- Opening Delimiter -

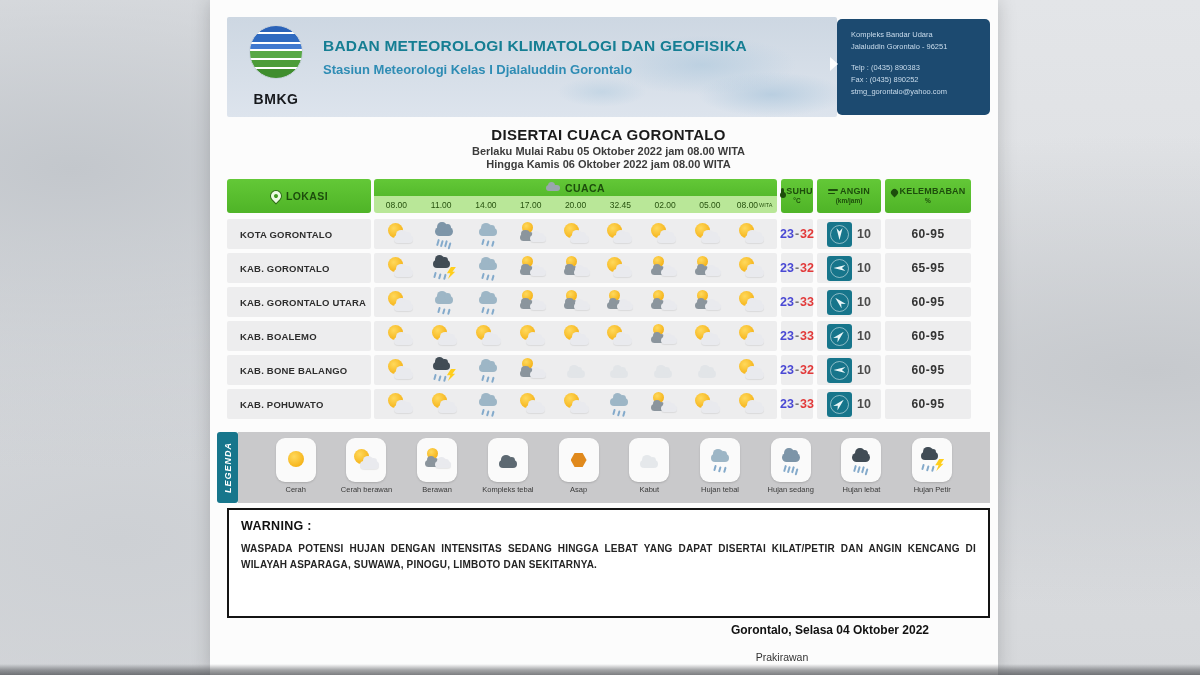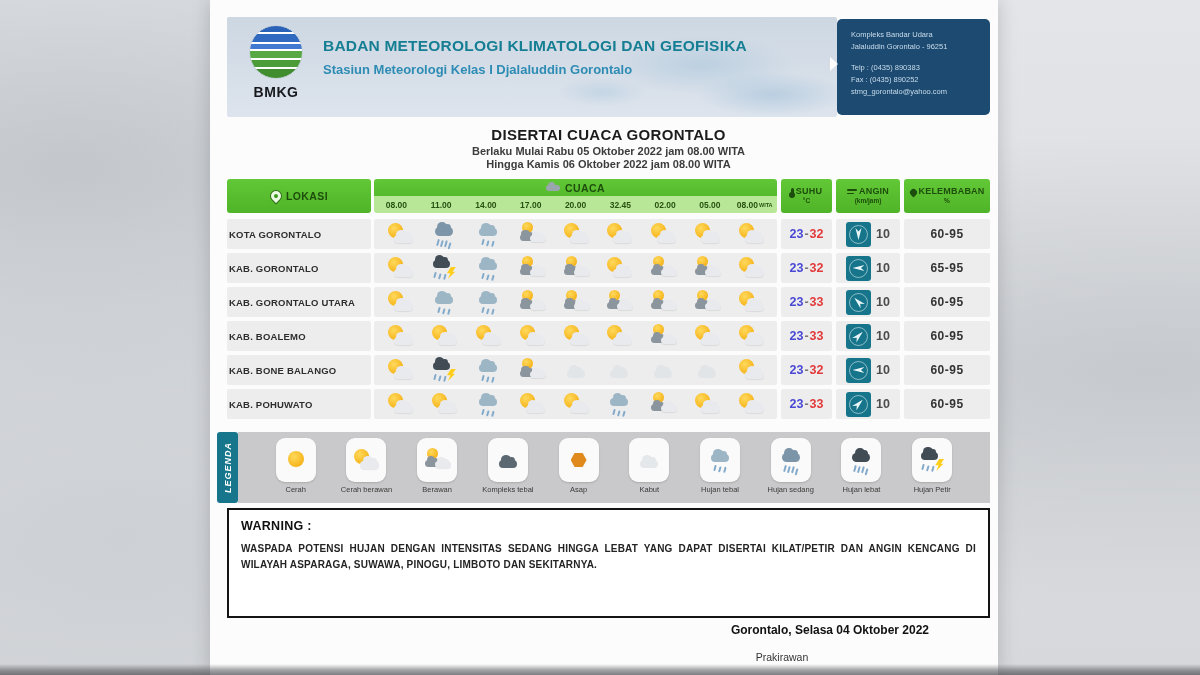--- a/index.html
+++ b/index.html
@@ -45,7 +45,7 @@
       #3f8d2e 83%, #3f8d2e 100%);
     border:1px solid #c8d2dc;
   }
-  .logo-text { font-size:14px; font-weight:bold; color:#16181c; letter-spacing:.5px; margin-top:5px; }
+  .logo-text { font-size:14px; font-weight:bold; color:#16181c; letter-spacing:.5px; margin-top:12px; }
   .hdr-titles { position:absolute; left:96px; top:20px; width:500px; }
   .org-name { font-size:15.5px; font-weight:bold; color:#157e93; letter-spacing:.2px; }
   .station-name { font-size:13px; font-weight:bold; color:#2e8cb4; margin-top:7px; }

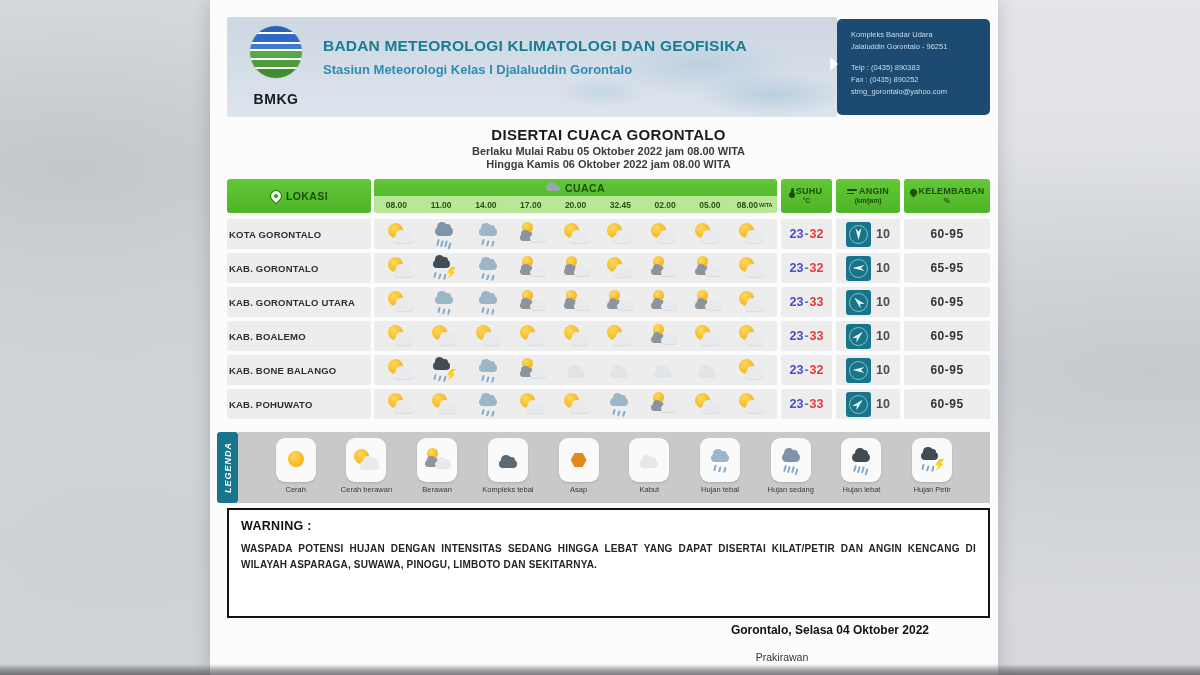--- a/index.html
+++ b/index.html
@@ -72,7 +72,7 @@
   
   .col-loc  { width:144px; margin-right:3px; }
   .col-icons{ width:403px; margin-right:4px; }
-  .col-temp { width:51px;  margin-right:4px; }
+  .col-temp { width:32px;  margin-right:4px; }
   .col-wind { width:64px;  margin-right:4px; }
   .col-hum  { width:86px; }
 

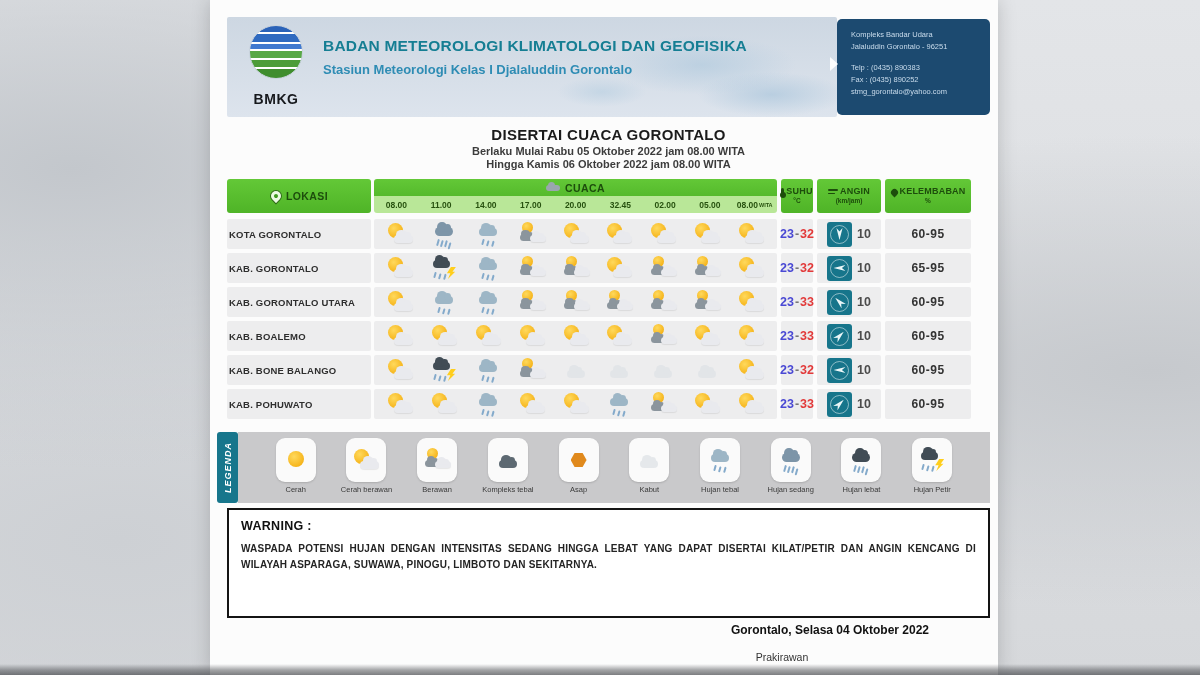--- a/index.html
+++ b/index.html
@@ -98,7 +98,7 @@
     border-radius:50%; background:inherit; }
   .times-row { height:17px; display:flex; background:#b9e798; border-radius:0 0 3px 3px; }
   .time-cell { flex:1; display:flex; align-items:center; justify-content:center;
-    font-size:8.5px; font-weight:bold; color:#27520f; }
+    font-size:8.5px; font-weight:normal; color:#27520f; }
   .wita { font-size:5.5px; margin-left:1px; }
   .unit-head { flex-direction:column; line-height:1.1; }
   .unit-label { font-size:9px; letter-spacing:.2px; display:flex; align-items:center; gap:2px; }

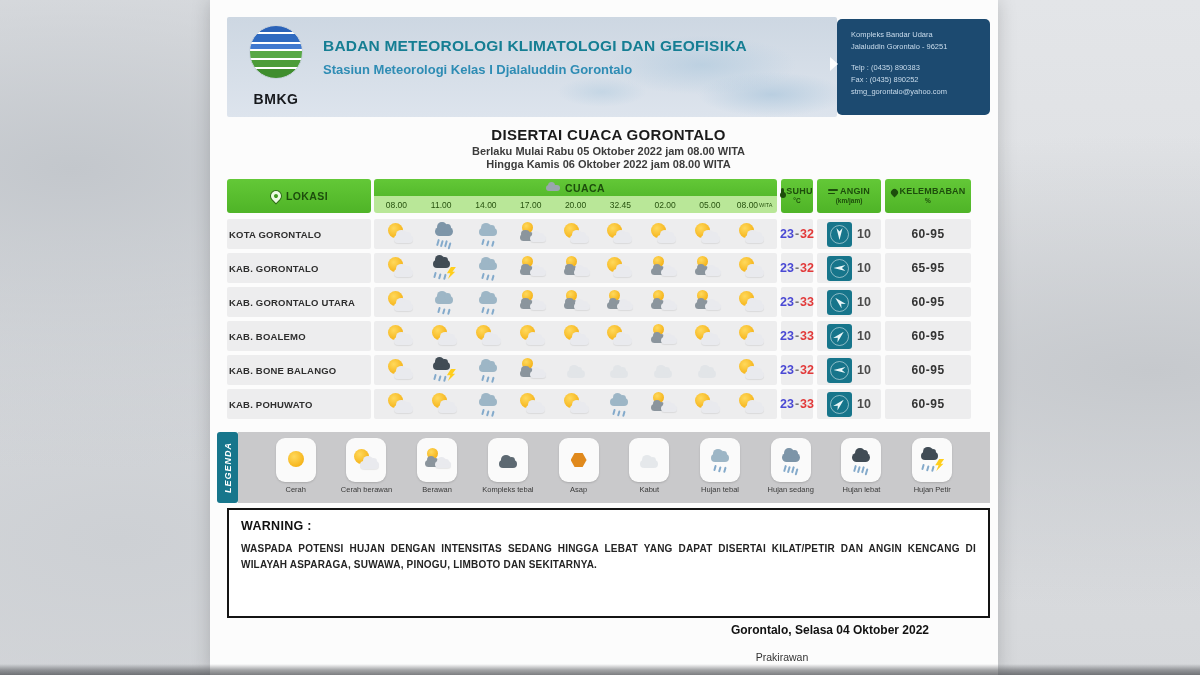--- a/index.html
+++ b/index.html
@@ -118,7 +118,7 @@
   .rows { position:absolute; left:17px; top:219px; width:763px; }
   .trow { display:flex; height:30px; margin-bottom:4px; }
   .cell { background:#ededee; border-radius:2px; display:flex; align-items:center; }
-  .loc-cell { font-size:9.5px; font-weight:bold; color:#2e2e2e; padding-left:2px; letter-spacing:.2px; }
+  .loc-cell { font-size:9.5px; font-weight:bold; color:#2e2e2e; padding-left:13px; letter-spacing:.2px; }
   .icons-cell { justify-content:space-between; padding:0 6px; }
   .icon-slot { width:40px; display:flex; justify-content:center; }
   .temp-cell { justify-content:center; font-size:12.5px; font-weight:bold; }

- Closing Delimiter -

Report the number of lines in the records that hold "display" and write no other words.

6